- Brief
Output the entries below exactly as written, omitting pictures.

########################################

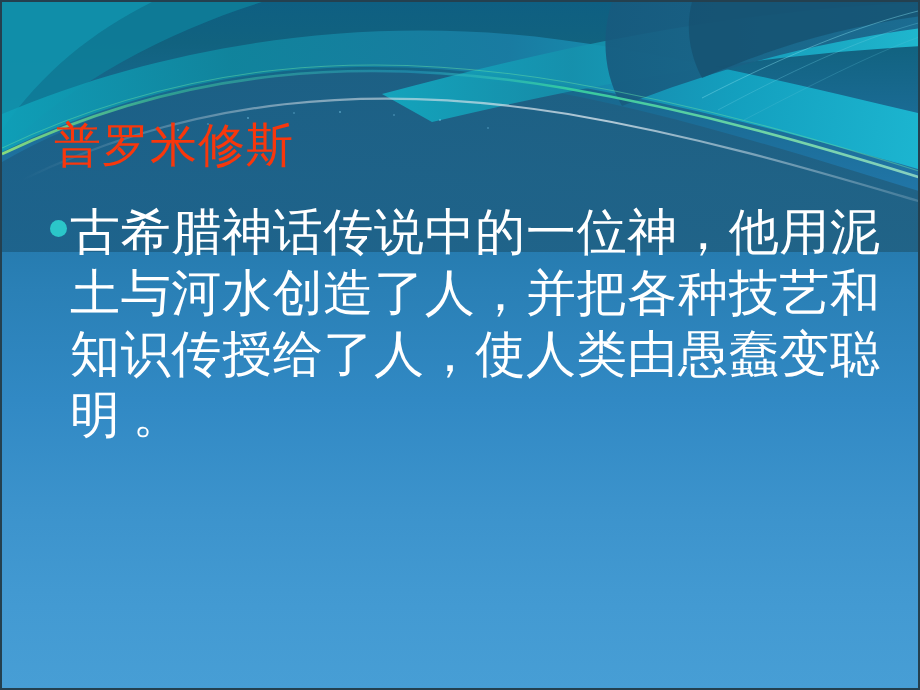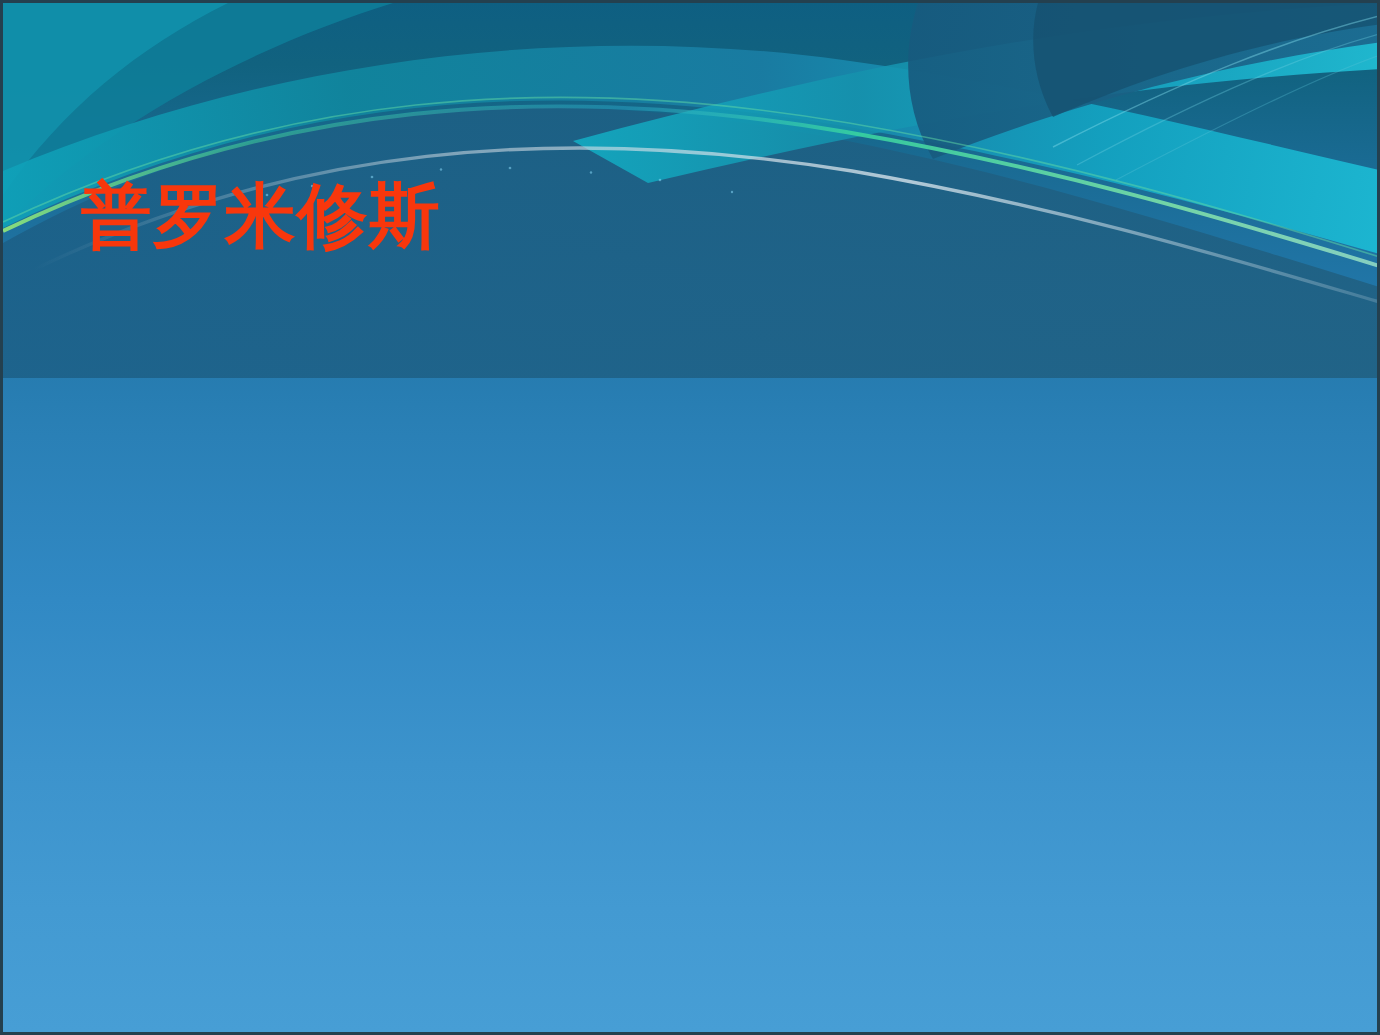"普罗米修斯" .slide-title { font-weight: bold -> normal }
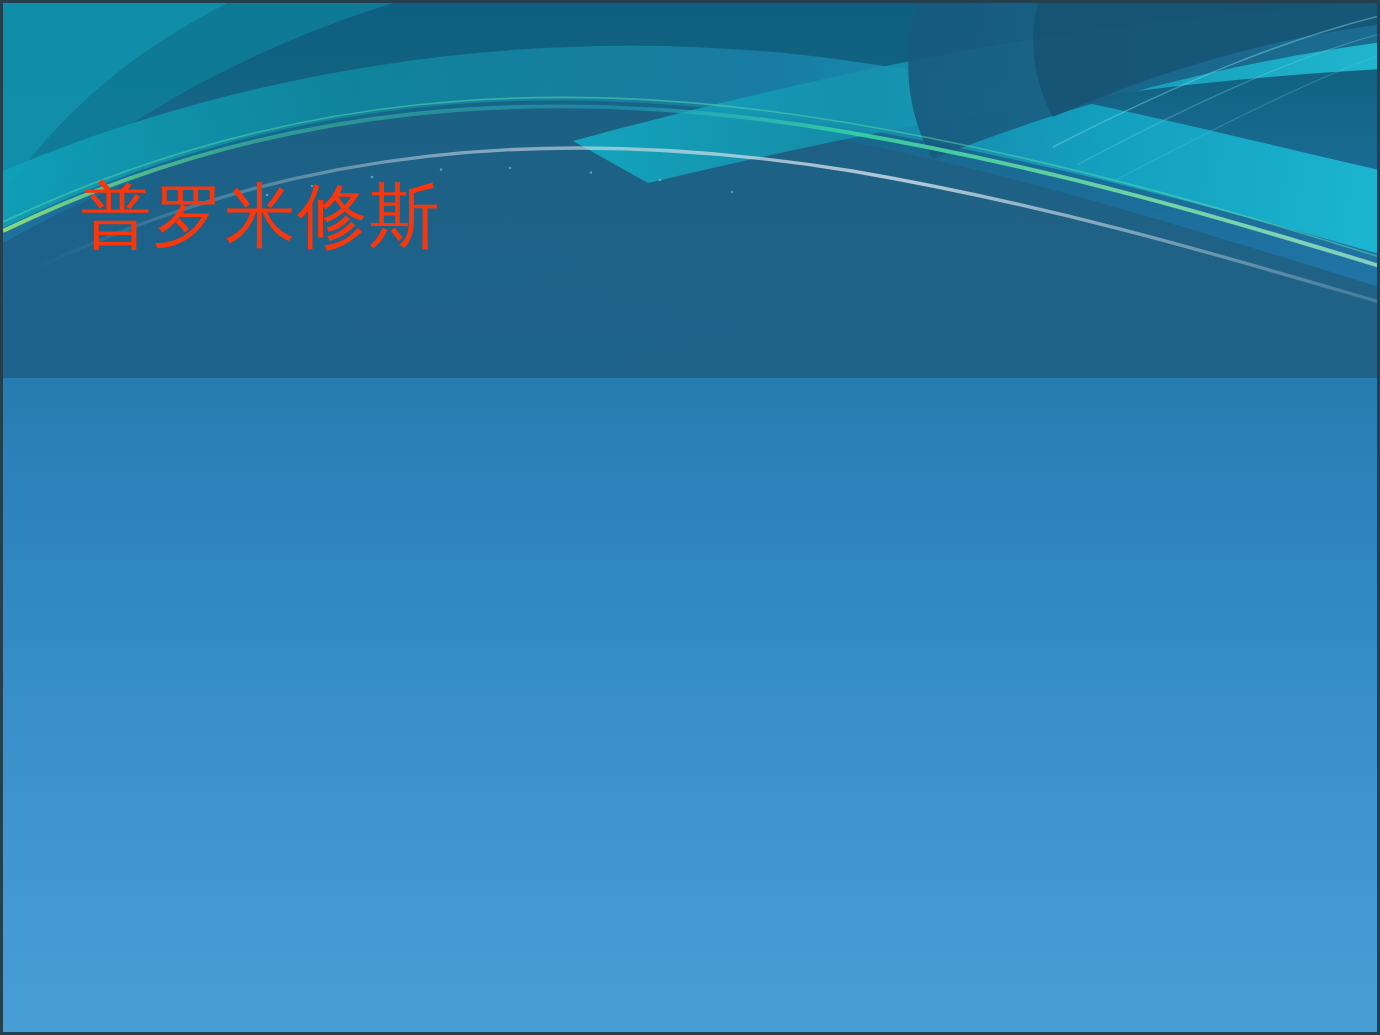"古希腊神话传说中的一位神，他用泥土与河水创造了人，并把各种技艺和知识传授给了人，" div.body-block { html: none -> <div> <span></span> <p>古希腊神话传说中的一位神，他用泥土与河水创造了人，并把各种技艺和知识传授给了人，使人类由愚蠢变聪明 。</p> </div> }
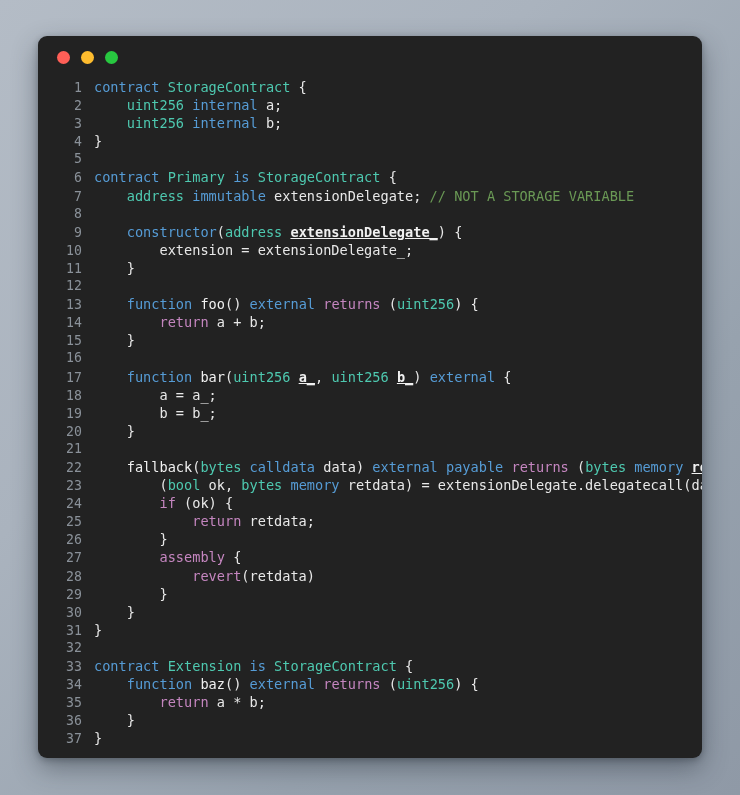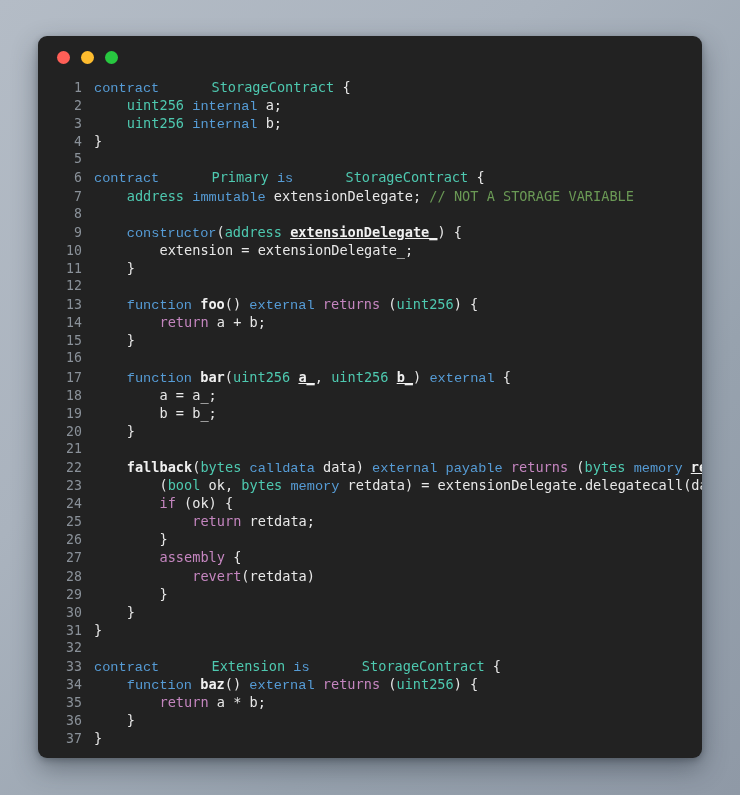"contract" .kw { font-family: Liberation Mono, monospace -> none }
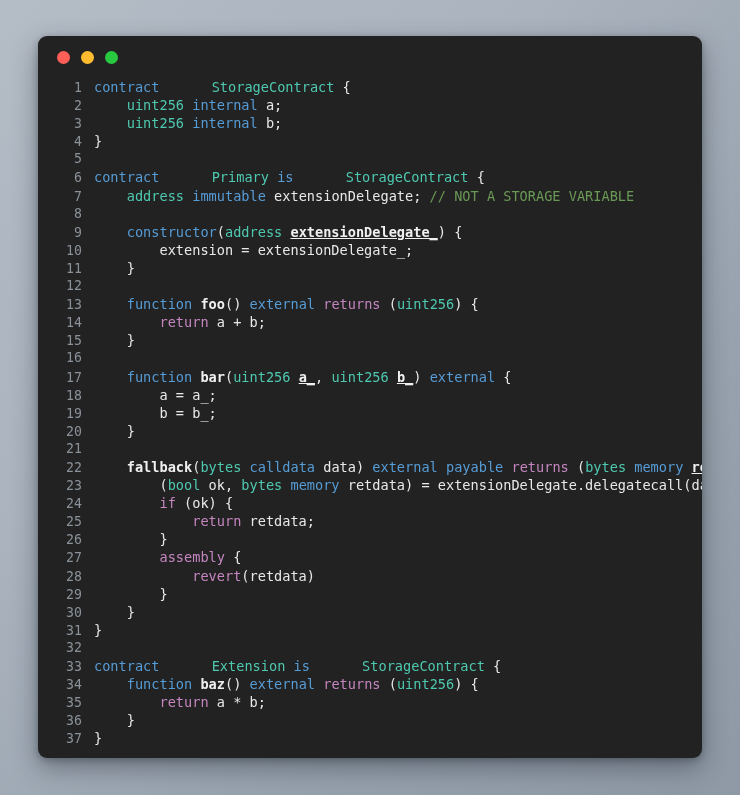"StorageContract" .cls { margin-left: 44px -> none }
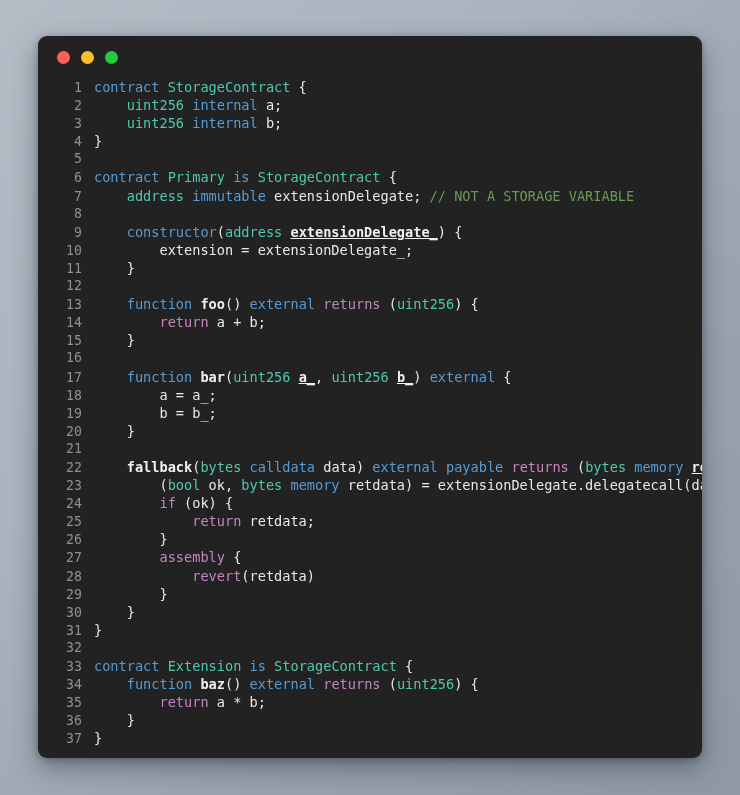"foo" .fn { font-weight: bold -> normal }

########################################

- Result for this exercise
"普罗米修斯" .slide-title { font-weight: bold -> normal }
"古希腊神话传说中的一位神，他用泥土与河水创造了人，并把各种技艺和知识传授给了人，" div.body-block { html: none -> <div> <span></span> <p>古希腊神话传说中的一位神，他用泥土与河水创造了人，并把各种技艺和知识传授给了人，使人类由愚蠢变聪明 。</p> </div> }
"contract" .kw { font-family: Liberation Mono, monospace -> none }
"StorageContract" .cls { margin-left: 44px -> none }
"foo" .fn { font-weight: bold -> normal }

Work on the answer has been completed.